Também se divulgou que a Anatel iria encaminhar ao Ministério da Ciência, Inovações e Comunicações – MCTIC proposta de alteração do FUST. A proposta seria estruturada em quatro pilares: (1) ampliação dos investimentos do Fundo para quaisquer investimentos em infraestrutura de telecomunicações e não apenas ao STFC; (2) possibilidade de que as próprias operadoras façam os investimentos em infra; (3) instituição do BNDES, como fundo garantidor dos investimentos; e (4) criação de um Comitê Gestor para analisar os projetos de investimento.

Não se pode deixar de tecer loas à busca por maior justiça e racionalidade tributárias para o setor de telecomunicações, que vem sendo capitaneada pelos presidentes da Câmara e do Senado na atual legislatura. O problema é que, ao menos até agora, as iniciativas são muito tímidas e não resolvem a questão jurídica posta nos vários anos de arrecadação desperdiçada, como colocado aqui.
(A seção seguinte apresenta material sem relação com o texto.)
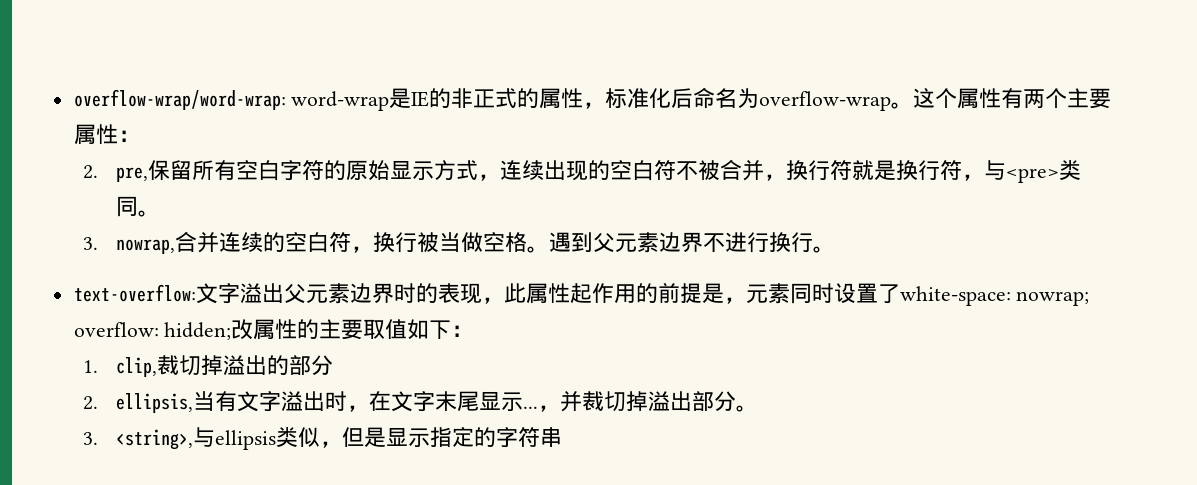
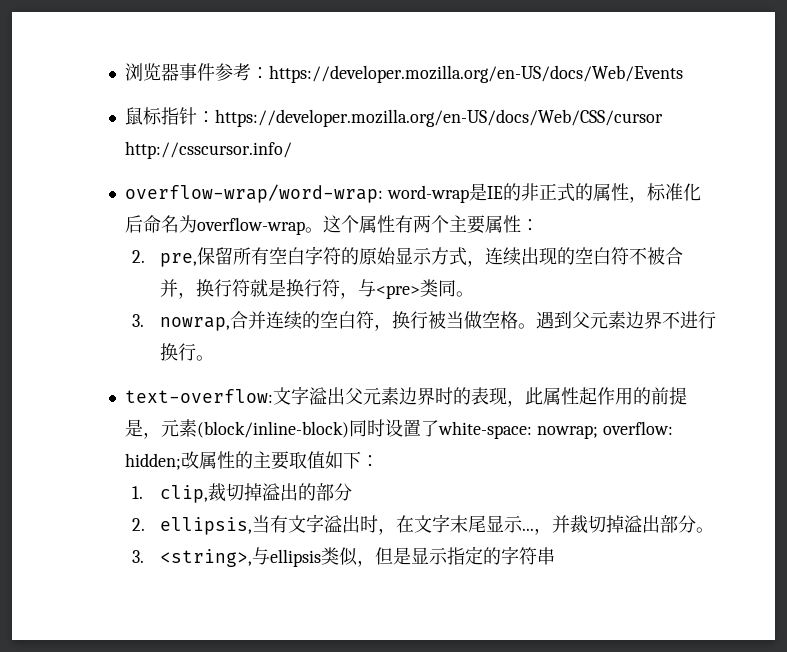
(73, 99) none -> [124,63,683,83] [124,107,663,127] [124,141,292,159] 浏览器事件参考：https://developer.mozilla.org/en-US/docs/Web/Events // 鼠标指针：https://developer.mozilla.org/en-US/docs/Web/CSS/cursor http://csscursor.info/ //
(790, 293) none -> [196,421,349,438] (block/inline-block)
Em outras palavras, e trazendo os ensinamentos do ex-presidente americano Ronald Reagan, referenciado no início deste ensaio, é chegada a hora de subsidiar o setor! Não é razoável que depois de mais de R$ 30 bilhões arrecadados em fundos setoriais custeados quase que exclusivamente pelas operadoras de telefonia, como visto, não se possa pensar numa política pública racional e séria que vise a desonerar o setor com a contrapartida de realização dos importantes e maciços investimentos necessários para que o País possa cobrir o gap tecnológico existente após anos de investimento não suficiente para colocar o Brasil no patamar de países mais desenvolvidos.

Neste contexto, a desoneração pontual da chamada internet das coisas ou a possibilidade do uso do FUST para investimentos em internet de alta velocidade não são suficientes. O setor precisa: (i) se desonerar das pesadas taxas de fiscalização destinadas ao Fistel, que devem ser reduzidas para alcançar o valor suficiente para custear as atividades da ANATEL; (ii) se desonerar do peso de ter que contribuir para fomentar a radiodifusão pública e desenvolver o cinema brasileiro; (iii) se desonerar de ter que contribuir com 1,5% de suas receitas para Fundos (FUST e FUNTTEL) sobre os quais não tenha certeza e nem controle sobre as políticas e planos de aplicação de recursos para eles carreados.